Omelie
Omelia di don Rinaldo del 29 novembre 2020 - Avvento I (Anno B)
L’alba del nuovo anno liturgico esplode con un grido di fede del profeta Isaia che anticipa di secoli quello che sarà il grido del Messia, grido che continua nel tempo ed oggi giunge a noi. Così Isaia, a nome dell’umanità, pentita delle sue colpe, si rivolge all’unico e vero Dio e gli dice: “Tu, Signore, sei nostro padre, da sempre ti chiami nostro redentore”.
Poi Isaia invita Dio a scendere in mezzo al suo popolo per sollevarlo dai mali morali e fisici e riportarlo a salvezza e al suo popolo ricorda i tanti benefici ricevuti da Dio. Ma immediatamente, con sincerità e umiltà, confessa a Dio le colpe del popolo che non volle esserGli fedele e tutto questo per chiedere a Dio di ridiscendere, di perdonare, di risanare, di rimettere in corsa l’umanità verso la salvezza. Isaia in modo poetico, ma anche commovente, conclude dicendo a Dio: “Signore, tu sei nostro padre; noi siamo argilla e tu colui che ci plasma, tutti noi siamo ope-ra delle tue mani”.
Facciamo nostri alcuni preziosi verbi della preghiera di Isaia e divoriamoli fino a farli diventare carne della nostra umanità: “ritorna per amore dei tuoi servi…”; “vai incontro a quelli che praticano la giustizia”; “perché ci lasci vagare lontano dalle tue vie e lasci indurire il nostro cuore?”.
Compreso il grande Isaia, è facile entrare sulla strada tracciata dall’apostolo Paolo, il quale ci fa capire che l’invocazione del popolo di Isaia ha avuto una risposta superiore ad ogni previsione. Non solo Dio dall’alto dei cieli ha inviato sulla terra le sue benevolenze, ma addirittura è sceso nella persona di Gesù. Per questo Paolo scrive alla Chiesa di Corinto: “Rendo grazie continuamente al mio Dio per voi, a motivo della grazia di Dio che vi è stata data in Cristo Gesù”. Sì! il Signore di Isaia ha risposto alla supplica del popolo, ha risposto in un modo sproporzionato rispetto a quello che ci meritavamo ed a quello che noi riusciamo a capire e ad apprezzare.
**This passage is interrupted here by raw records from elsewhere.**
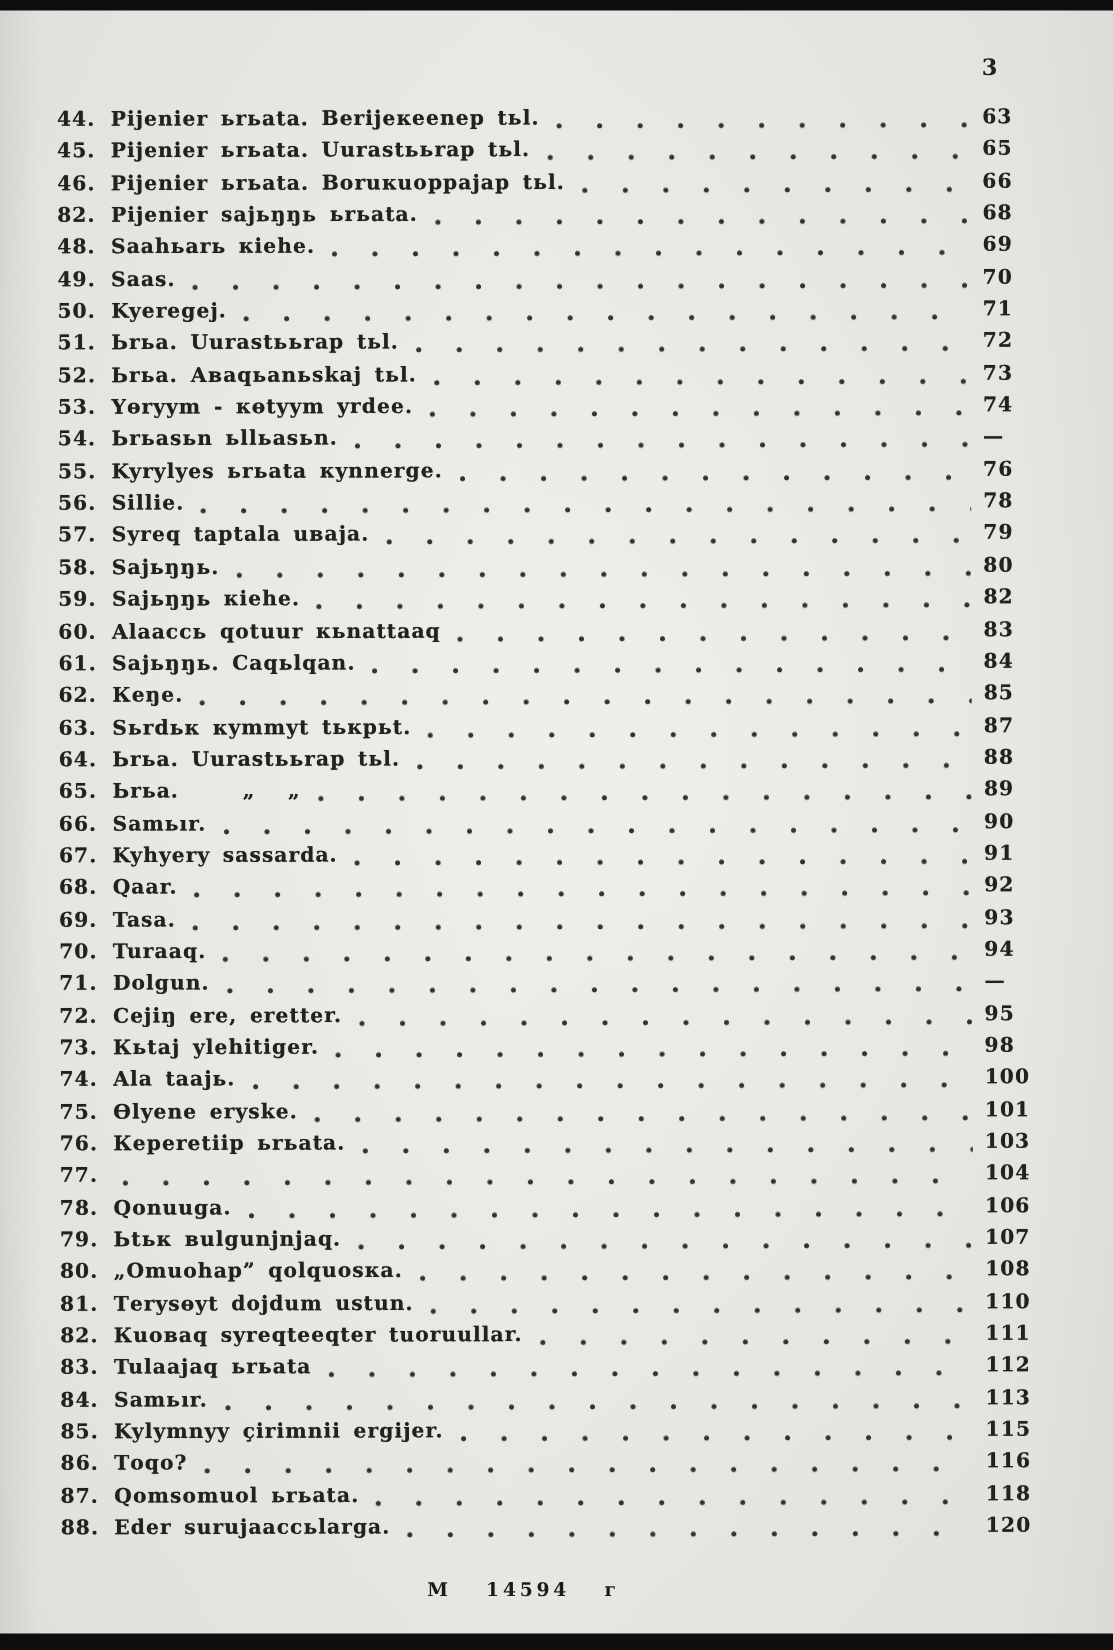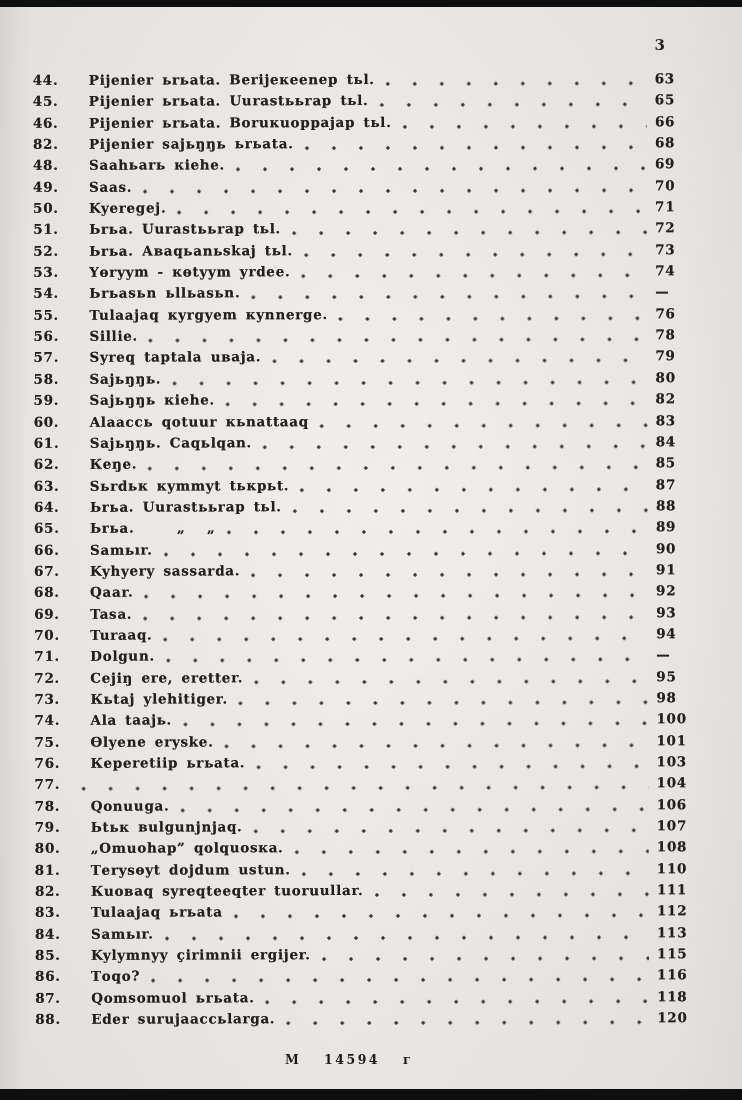--- a/index.html
+++ b/index.html
@@ -32,7 +32,7 @@
     font-size:13.5px; font-weight:600; letter-spacing:0.7px;
     text-shadow:0 0 0.5px rgba(20,20,20,0.55);
   }
-  .num  { flex:none; width:36px; text-align:left; font-weight:700; }
+  .num  { flex:none; width:36px; text-align:center; font-weight:700; }
   .title{ flex:none; margin-left:20px; white-space:pre; word-spacing:3px; }
   .dots {
     flex:1 1 auto; align-self:stretch; margin:0 8px 0 10px; min-width:12px;

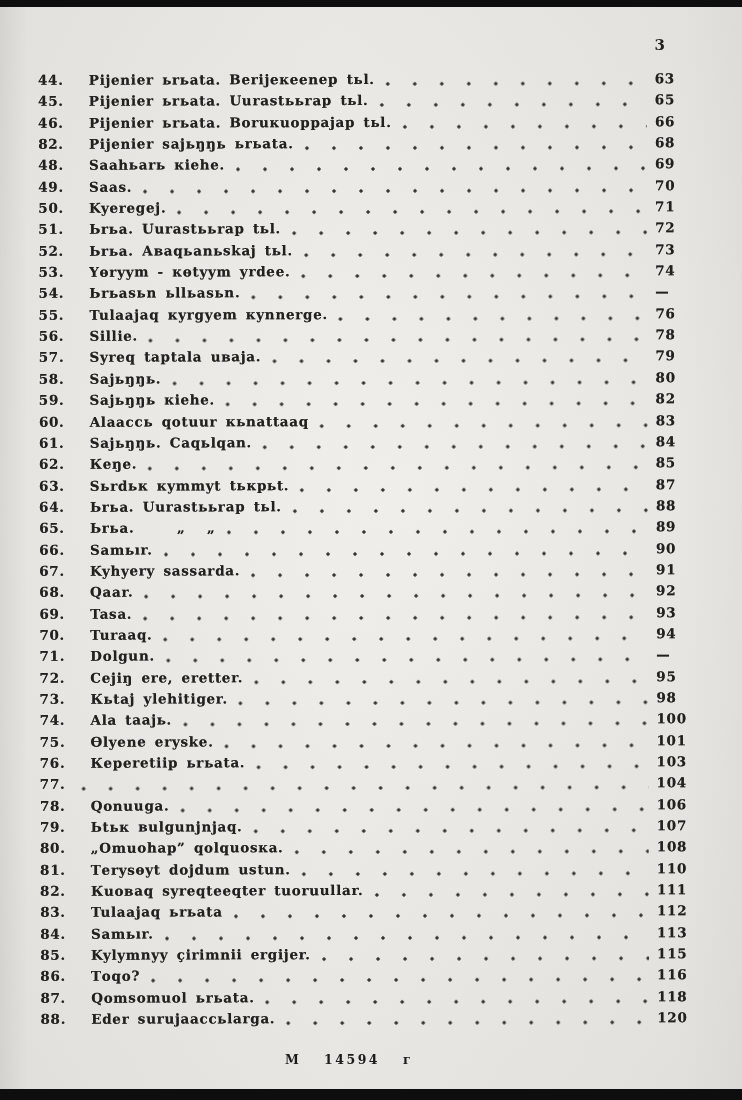--- a/index.html
+++ b/index.html
@@ -33,7 +33,7 @@
     text-shadow:0 0 0.5px rgba(20,20,20,0.55);
   }
   .num  { flex:none; width:36px; text-align:center; font-weight:700; }
-  .title{ flex:none; margin-left:20px; white-space:pre; word-spacing:3px; }
+  .title{ flex:none; margin-left:5px; white-space:pre; word-spacing:3px; }
   .dots {
     flex:1 1 auto; align-self:stretch; margin:0 8px 0 10px; min-width:12px;
     background-image:radial-gradient(circle at 3px 13px, #34322f 1.35px, rgba(0,0,0,0) 2px);

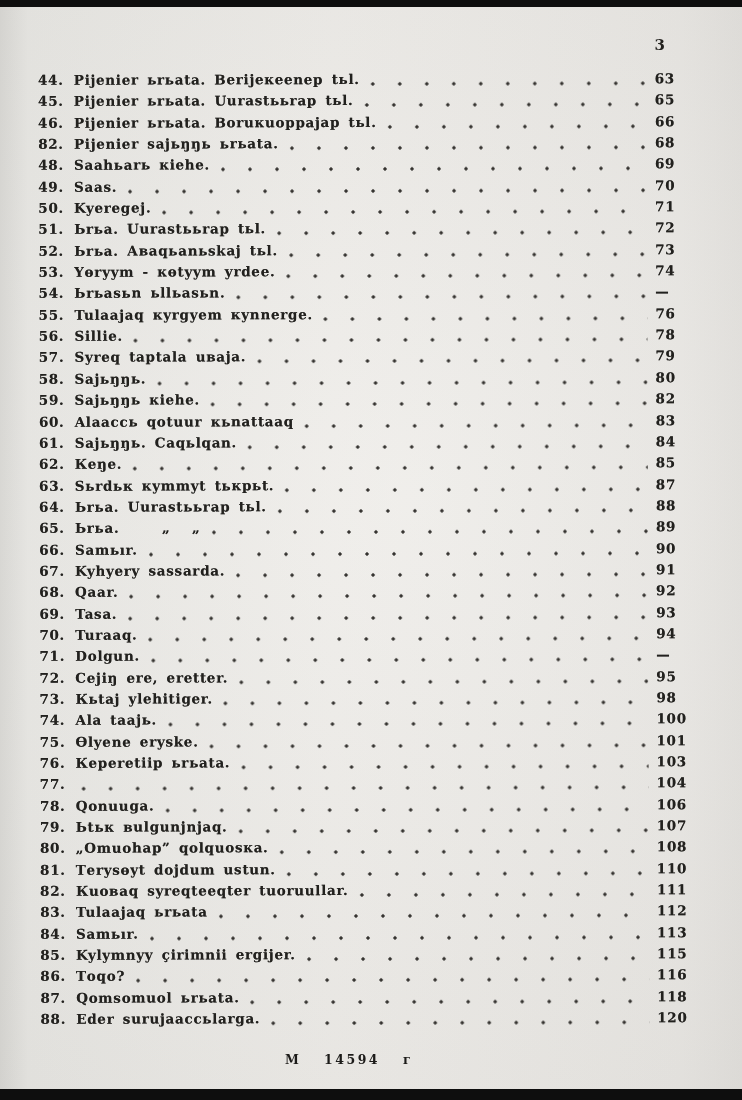--- a/index.html
+++ b/index.html
@@ -124,7 +124,7 @@
       </li>
       <li class="row">
         <span class="num">55.</span>
-        <span class="title">Tulaajaq кyrgyem кynnerge.</span>
+        <span class="title">Kyrylyes ьrьata кynnerge.</span>
         <span class="dots"></span>
         <span class="pg">76</span>
       </li>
Anch’io, ultimo dei pastori nella Chiesa di Cristo, sulle orme di Paolo, oggi, ai piedi di questo nuovo Anno Liturgico, rendo grazie, fino alle lacrime, a Dio Padre, perché ci ha donato nientemeno che suo figlio, nella persona di Cristo Gesù. Come Paolo, in noi, cristiani, io vedo e voglio vedere la presenza di Gesù, poiché siete usciti dal fonte battesimale figli di Dio e lo siete realmente. “Noi l’argilla e Tu colui che ci plasma”.
Ma ne siamo coscienti? Se lo siamo, dovremmo sentire le nostre persone vibrare di gioia, diversa da tutte le gioie terrene, che ci penetra spirito, anima, corpo, sentimenti, propositi, vita. Infatti “in lui siete stati arricchiti di tutti i doni” insiste san Paolo e con Paolo lo ripeto anch’io, oggi, a voi.
Ecco allora il significato del nuovo anno liturgico: quanto è avvenuto ai tempi di Isaia, quanto si è compiuto ai tempi di Gesù, oggi si rinnova, qui, ora, tra noi, per mezzo nostro. Cosa? L’evento che vede Dio farsi uomo in Gesù e Gesù che si fa presente e operante nella storia.
Se il ritorno ultimo di Gesù, l’Amen della storia, da Gesù stesso è annunciato come un mistero nascosto agli uomini, c’è, però, il perenne suo venire che è in atto e che l’anno liturgico puntualmente ci dona. Protagonisti oggi del ritorno di Gesù siamo proprio noi.
Quale la parola guida da accendere all’inizio di questo nuovo anno di grazia? “Vegliate, perché non sapete qual è il momento”.